Google Groups no longer supports new Usenet posts or subscriptions. Historical content remains viewable.
Dismiss

tDOM: <ELEM/> vs. <ELEM></ELEM>

8 views
Skip to first unread message

Mikhail Teterin

unread,
May 8, 2008, 2:22:15 PM5/8/08
to
Hello!

When an element has no children, tDOM's string representation of it (as
obtained via the asXML-method) will produce

<ELEM/>

I agree, that this is more concise and should be the default. Unfortunately,
I'm facing a home-grown upstream XML-parser, which breaks on the above
"short-cut"... The XML, that my program generates, must be parsable by that
piece...

Can the asXML-method, please, grow an option (i.e., -fullempties), which
would cause it to produce:

<ELEM></ELEM>

instead?

Thanks!

-mi

Darren New

unread,
May 8, 2008, 2:33:26 PM5/8/08
to
Mikhail Teterin wrote:
> Can the asXML-method, please, grow an option (i.e., -fullempties), which
> would cause it to produce:
>
> <ELEM></ELEM>
>
> instead?

That looks like something you could, after-the-fact, fix with a regexp,
especially if you don't have any attributes on the tag. Just as a
suggestion?

--
Darren New / San Diego, CA, USA (PST)
"That's pretty. Where's that?"
"It's the Age of Channelwood."
"We should go there on vacation some time."

Gerald W. Lester

unread,
May 8, 2008, 2:54:53 PM5/8/08
to

The two are not the same. <ELEM></ELEM> has an empty text node as its child
whereas </ELEM> has no children period.


--
+--------------------------------+---------------------------------------+
| Gerald W. Lester |
|"The man who fights for his ideals is the man who is alive." - Cervantes|
+------------------------------------------------------------------------+

Christian Nassau

unread,
May 8, 2008, 3:06:44 PM5/8/08
to
Mikhail Teterin wrote:
> Can the asXML-method, please, grow an option (i.e., -fullempties), which
> would cause it to produce:
>
> <ELEM></ELEM>
>
> instead?

You could try "asHTML" instead of "asXML": for example the script

> package require tdom
> dom parse {
> <a>
> <b>one<c>two</c></b>
> <x/>
> </a>
> } doc
> puts [$doc asHTML]

gives

> <a>
> <b>one<c>two</c>
> </b><x></x>
> </a>

HTH,

--
=> Christian Nassau, http://www.nullhomotopie.de


Mikhail Teterin

unread,
May 8, 2008, 3:41:40 PM5/8/08
to
Darren New wrote:
> That looks like something you could, after-the-fact, fix with a regexp,
> especially if you don't have any attributes on the tag.

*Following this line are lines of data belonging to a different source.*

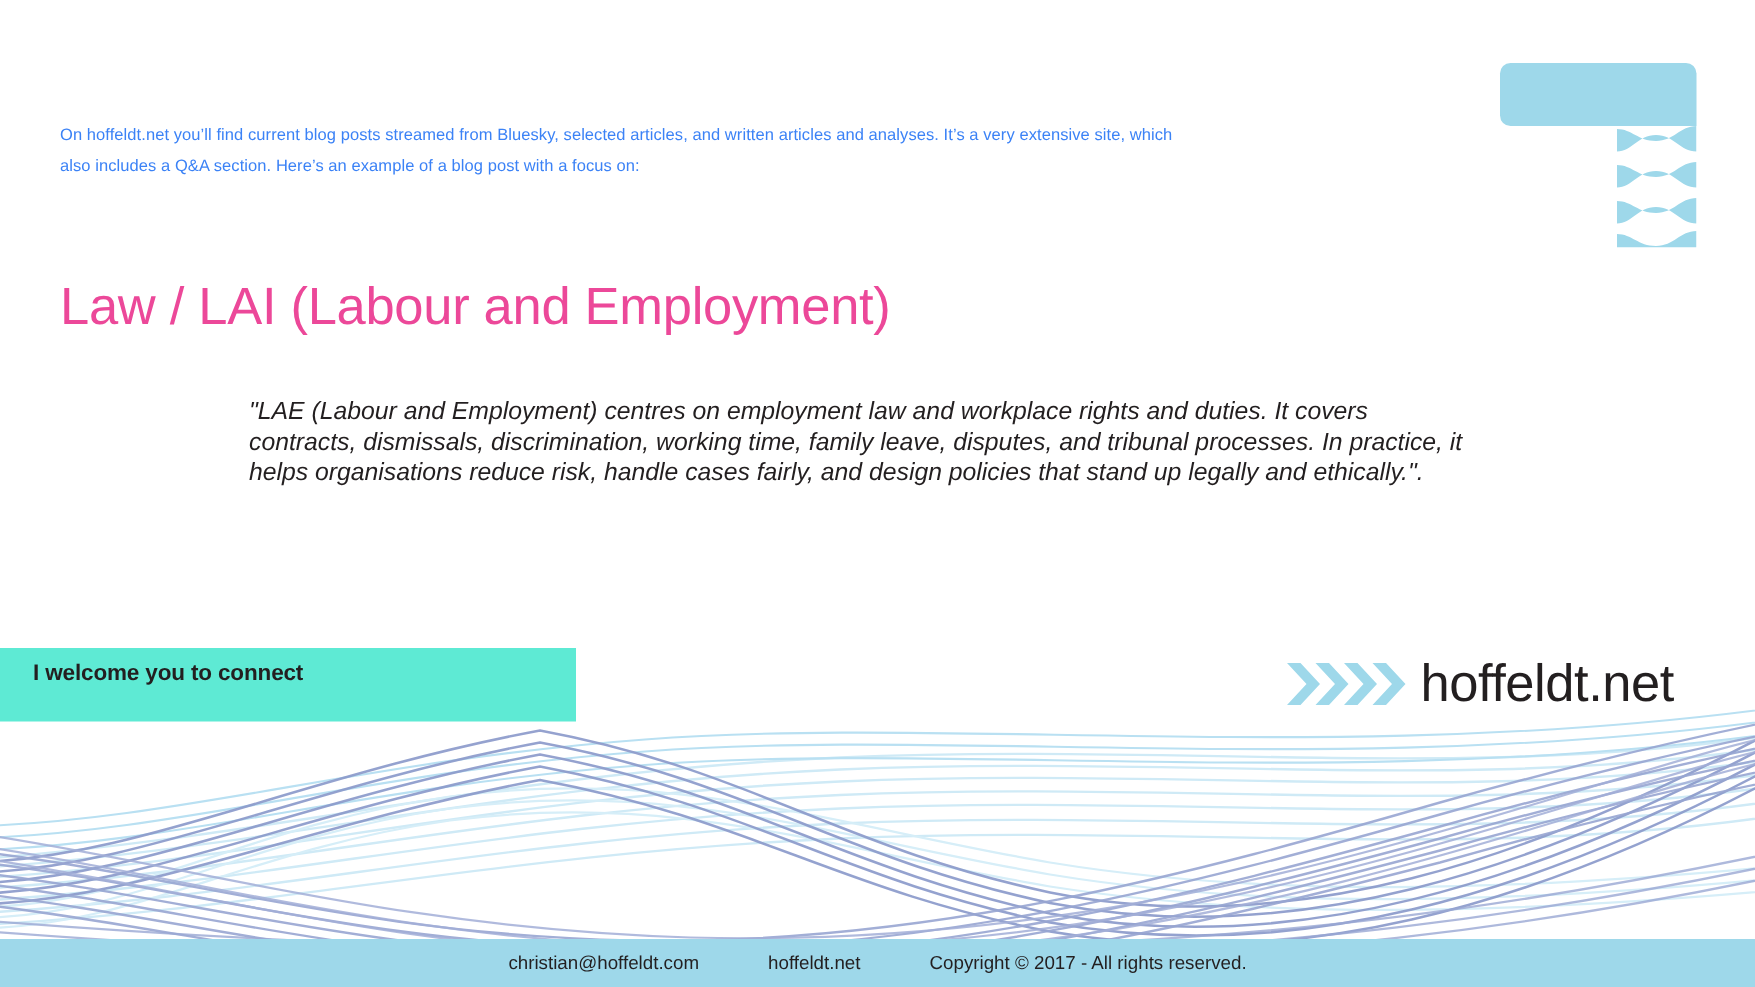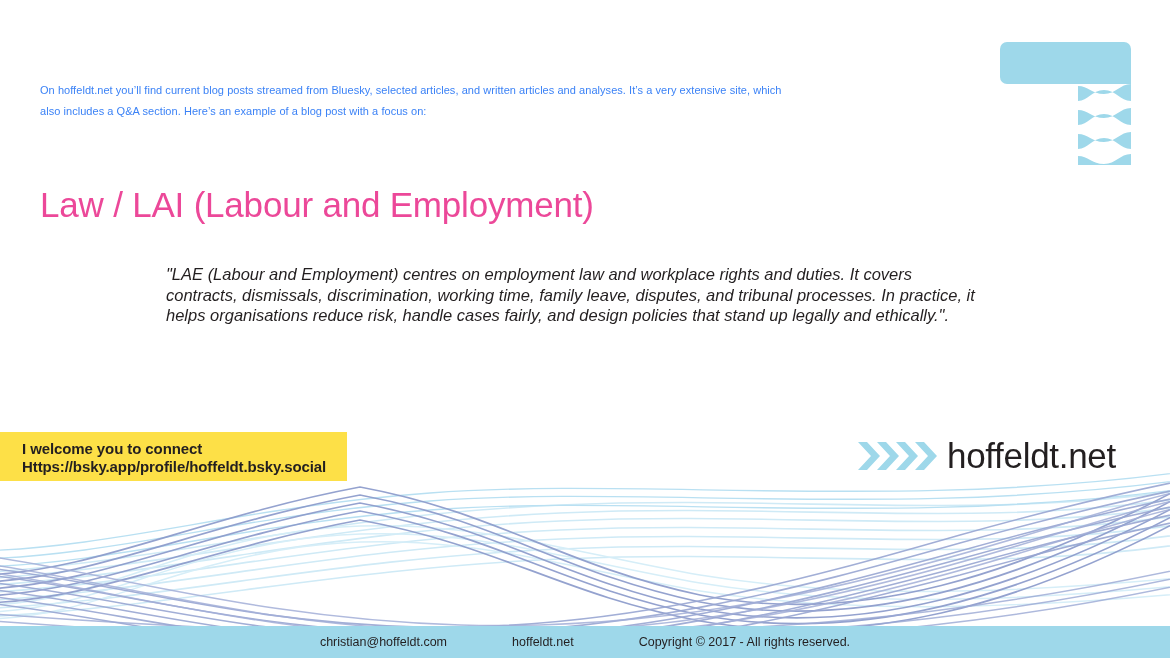--- a/index.html
+++ b/index.html
@@ -89,23 +89,23 @@
     top: 38px;
     width: 53px;
     height: 85px;
   }
 
   
   #connect-box {
     position: absolute;
     left: 0;
     top: 432px;
-    width: 347px;
+    width: 384px;
     height: 49px;
-    background: #fde047;
+    background: #5eead4;
   }
   #connect-box .connect-line {
     position: absolute;
     left: 22px;
     font-size: 15px;
     font-weight: 700;
     color: #231f20;
     letter-spacing: -0.1px;
     white-space: nowrap;
   }
@@ -158,21 +158,21 @@
   }
   #footer-bar .footer-inner {
     position: absolute;
     left: 0;
     top: 0;
     width: 1170px;
     height: 32px;
     display: flex;
     align-items: center;
     justify-content: center;
-    gap: 65px;
+    gap: 46px;
     font-size: 12.5px;
     color: #231f20;
     border-radius: 12px;
   }
 </style>
 </head>
 <body>
 
 <div id="intro-paragraph">On hoffeldt.net you’ll find current blog posts streamed from Bluesky, selected articles, and written articles and analyses. It’s a very extensive site, which also includes a Q&amp;A section. Here’s an example of a blog post with a focus on:</div>
 
@@ -242,21 +242,20 @@
         <path d="M-20 158 C 160 172, 380 184, 620 178 C 860 172, 1020 148, 1190 112"></path>
         <path d="M-20 165 C 160 179, 380 190, 620 184 C 860 178, 1020 156, 1190 120"></path>
         <path d="M-20 172 C 160 185, 380 196, 620 190 C 860 184, 1020 164, 1190 128"></path>
       </g>
     </g>
   </svg>
 </div>
 
 <div id="connect-box">
   <div class="connect-line l1">I welcome you to connect</div>
-  <div class="connect-line l2">Https://bsky.app/profile/hoffeldt.bsky.social</div>
 </div>
 
 <div id="site-lockup">
   <div class="chevrons">
     <svg width="82" height="30" viewBox="0 0 82 30" xmlns="http://www.w3.org/2000/svg">
       <g fill="#9ed8ea">
         <path d="M0 1 L9 1 L22 15 L9 29 L0 29 L13 15 Z"></path>
         <path d="M19 1 L28 1 L41 15 L28 29 L19 29 L32 15 Z"></path>
         <path d="M38 1 L47 1 L60 15 L47 29 L38 29 L51 15 Z"></path>
         <path d="M57 1 L66 1 L79 15 L66 29 L57 29 L70 15 Z"></path>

Just as a
> suggestion?

I do, actually, have attributes, but that's not a show-stopper... I cooked
up the patch for tDOM already and sent it to Rolf...

With any luck the next version of tDOM will have that as an option.

-mi

Mikhail Teterin

unread,
May 8, 2008, 3:46:42 PM5/8/08
to
Gerald W. Lester wrote:
> The two are not the same.  <ELEM></ELEM> has an empty text node as its
> child whereas </ELEM> has no children period.

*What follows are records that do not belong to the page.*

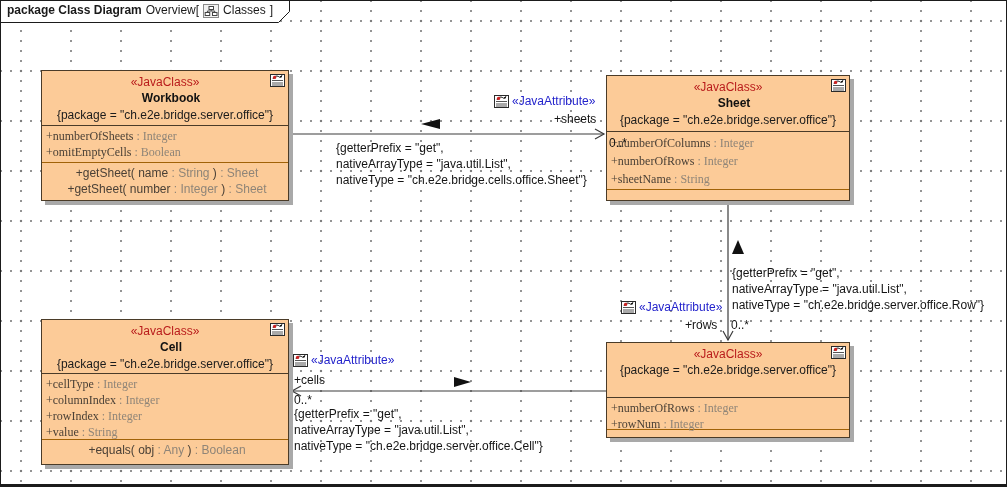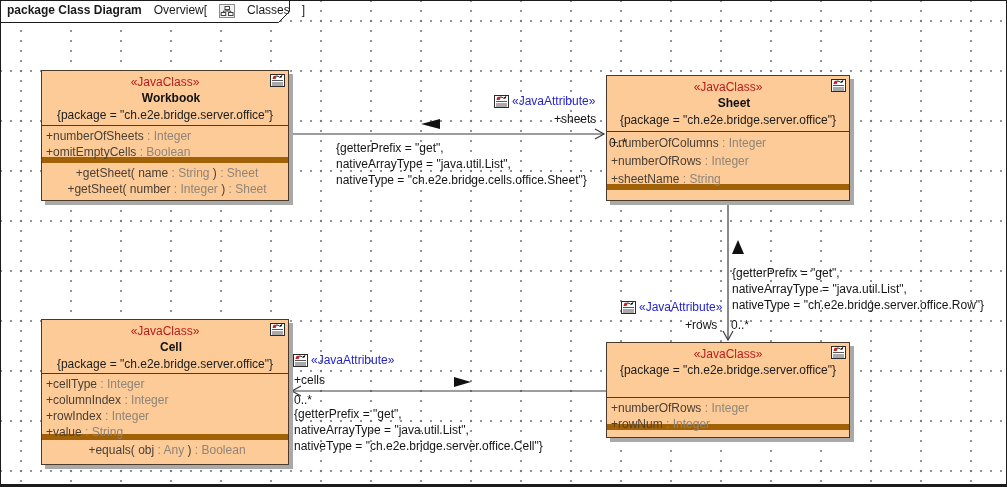--- a/index.html
+++ b/index.html
@@ -12,39 +12,39 @@
       radial-gradient(circle,#7e7e7e 1.3px,transparent 1.6px),
       radial-gradient(circle,#949494 0.8px,transparent 1.1px),
       radial-gradient(circle,#949494 0.8px,transparent 1.1px);
     background-size:50px 50px,10px 50px,50px 10px;
     background-position:45px 45px,5px 45px,45px 5px;
   }
   
   #tab{position:absolute;left:-1px;top:-1px;width:292px;height:24px;z-index:6;}
   #tab svg{position:absolute;left:0;top:0;}
   #tab .tab-text{
-    position:absolute;left:7px;top:3px;display:flex;align-items:center;gap:12px;
+    position:absolute;left:7px;top:3px;display:flex;align-items:center;gap:4px;
     white-space:nowrap;
   }
   #tab .kw{font-weight:bold;}
   .dicon{display:inline-block;width:16px;height:14px;position:relative;top:1px;}
   
   .uml-class{
     position:absolute;box-sizing:border-box;background:#FCCB98;
     border:1px solid #4a3b28;box-shadow:4px 4px 0 #a9a9a9;z-index:2;
   }
   .uml-head{
     position:relative;box-sizing:border-box;border-bottom:1px solid #4a3b28;
     text-align:center;padding-top:3px;
   }
   .stereo{color:#b91c1c;line-height:16px;}
   .cname{font-weight:bold;line-height:17px;color:#111;padding-left:12px;}
   .cpkg{line-height:17px;color:#1c1c1c;}
   .corner-icon{position:absolute;right:3px;top:3px;width:15px;height:13px;}
-  .uml-attrs{box-sizing:border-box;border-bottom:6px solid #a16207;padding:2px 0 12px 0;}
+  .uml-attrs{box-sizing:border-box;border-bottom:1px solid #a16207;padding:2px 0 12px 0;font-family:Liberation Serif, serif;}
   .uml-ops{box-sizing:border-box;padding:2px 0 0 0;text-align:center;}
   .member-line{line-height:16px;padding-left:4px;white-space:pre;}
   .seg-dark{color:#4a4036;}
   .seg-light{color:#8f8578;}
   #class-workbook{left:40px;top:69px;width:248px;height:131px;}
   #class-workbook .uml-head{height:55px}
   #class-workbook .uml-attrs{height:37px}
   #class-sheet{left:605px;top:74px;width:244px;height:126px;}
   #class-sheet .uml-head{height:56px}
   #class-sheet .uml-attrs{height:58px}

What's next? Are you going to insist, using a 0 instead of NaN is a bad
idea? ;-)

Most (all?) XML-tools will happily "translate" <ELEM></ELEM> into <ELEM/>
and back. tDOM included...

I don't have enough /theoretical/ knowledge of XML to argue, but
enough /practical/ experience to want it as an easy option...

Yours,

-mi

Gerald W. Lester

unread,
May 8, 2008, 4:39:39 PM5/8/08
to

I think you misunderstood what I was attempting to say.

I was attempting to point out that the "home-grown upstream XML-parser"
might be actually *looking* for the missing child node (like it is required
by the DTD) and is complaining because a required node is not there.

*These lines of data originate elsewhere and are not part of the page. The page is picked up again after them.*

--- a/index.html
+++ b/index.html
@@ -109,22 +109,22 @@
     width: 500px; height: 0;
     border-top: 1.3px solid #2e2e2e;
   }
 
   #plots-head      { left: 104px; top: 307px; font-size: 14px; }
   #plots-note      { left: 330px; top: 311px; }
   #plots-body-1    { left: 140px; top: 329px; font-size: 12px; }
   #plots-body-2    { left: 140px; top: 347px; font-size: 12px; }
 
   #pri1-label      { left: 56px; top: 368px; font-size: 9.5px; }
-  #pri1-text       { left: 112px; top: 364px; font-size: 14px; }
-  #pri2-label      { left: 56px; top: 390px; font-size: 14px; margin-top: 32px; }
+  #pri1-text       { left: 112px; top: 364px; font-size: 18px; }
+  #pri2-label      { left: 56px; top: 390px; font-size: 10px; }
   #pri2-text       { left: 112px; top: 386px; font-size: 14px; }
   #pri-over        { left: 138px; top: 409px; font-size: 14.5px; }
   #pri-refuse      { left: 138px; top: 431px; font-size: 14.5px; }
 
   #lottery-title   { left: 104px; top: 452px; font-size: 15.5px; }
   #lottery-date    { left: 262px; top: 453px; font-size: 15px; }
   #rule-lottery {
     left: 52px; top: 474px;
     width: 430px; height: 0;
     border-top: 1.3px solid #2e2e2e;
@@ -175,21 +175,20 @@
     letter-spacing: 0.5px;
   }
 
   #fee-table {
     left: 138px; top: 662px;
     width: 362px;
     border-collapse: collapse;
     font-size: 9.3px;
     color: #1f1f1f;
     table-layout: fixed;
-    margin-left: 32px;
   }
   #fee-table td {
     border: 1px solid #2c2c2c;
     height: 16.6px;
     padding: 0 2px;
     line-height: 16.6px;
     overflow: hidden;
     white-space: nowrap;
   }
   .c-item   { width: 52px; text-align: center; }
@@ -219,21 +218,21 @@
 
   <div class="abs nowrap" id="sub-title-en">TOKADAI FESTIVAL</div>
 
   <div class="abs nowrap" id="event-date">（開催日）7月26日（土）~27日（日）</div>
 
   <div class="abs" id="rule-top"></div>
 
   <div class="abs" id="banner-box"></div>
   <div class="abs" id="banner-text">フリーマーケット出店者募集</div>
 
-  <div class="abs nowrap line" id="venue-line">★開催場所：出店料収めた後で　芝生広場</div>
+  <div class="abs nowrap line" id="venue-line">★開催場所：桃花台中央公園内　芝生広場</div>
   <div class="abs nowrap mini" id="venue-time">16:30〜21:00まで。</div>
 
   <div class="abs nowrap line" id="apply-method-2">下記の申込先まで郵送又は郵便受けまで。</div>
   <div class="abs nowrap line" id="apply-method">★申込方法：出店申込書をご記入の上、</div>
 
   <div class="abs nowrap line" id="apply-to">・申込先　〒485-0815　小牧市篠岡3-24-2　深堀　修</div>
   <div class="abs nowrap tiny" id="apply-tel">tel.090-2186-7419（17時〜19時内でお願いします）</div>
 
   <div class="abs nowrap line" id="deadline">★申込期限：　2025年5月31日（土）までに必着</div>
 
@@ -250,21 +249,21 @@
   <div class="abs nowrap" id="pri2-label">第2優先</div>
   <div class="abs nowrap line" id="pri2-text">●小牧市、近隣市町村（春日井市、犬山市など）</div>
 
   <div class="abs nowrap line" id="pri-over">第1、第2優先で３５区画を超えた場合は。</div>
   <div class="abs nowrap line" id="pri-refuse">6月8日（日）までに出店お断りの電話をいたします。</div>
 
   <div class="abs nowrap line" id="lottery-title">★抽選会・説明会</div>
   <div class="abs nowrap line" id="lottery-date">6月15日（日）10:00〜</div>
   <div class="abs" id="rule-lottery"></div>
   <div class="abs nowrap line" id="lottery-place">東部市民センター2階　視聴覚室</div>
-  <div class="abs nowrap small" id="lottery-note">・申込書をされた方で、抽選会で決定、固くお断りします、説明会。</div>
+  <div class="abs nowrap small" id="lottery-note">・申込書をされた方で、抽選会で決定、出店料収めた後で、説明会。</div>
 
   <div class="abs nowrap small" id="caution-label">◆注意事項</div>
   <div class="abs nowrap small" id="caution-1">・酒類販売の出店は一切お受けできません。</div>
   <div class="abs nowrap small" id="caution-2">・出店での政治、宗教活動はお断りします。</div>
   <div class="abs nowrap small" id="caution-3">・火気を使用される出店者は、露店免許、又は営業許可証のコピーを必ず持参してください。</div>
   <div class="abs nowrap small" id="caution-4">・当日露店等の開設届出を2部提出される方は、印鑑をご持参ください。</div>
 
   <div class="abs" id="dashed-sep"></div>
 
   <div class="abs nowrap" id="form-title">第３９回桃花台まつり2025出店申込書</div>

Also, as you point out the tdom parse (particularly if the -keepEmpties is
not supplied, which is the normal mode) creates the same tree.

Mikhail Teterin

unread,
May 8, 2008, 7:32:04 PM5/8/08
to
Gerald W. Lester wrote:
> I was attempting to point out that the "home-grown upstream XML-parser"
> might be actually looking for the missing child node (like it is required

> by the DTD) and is complaining because a required node is not there.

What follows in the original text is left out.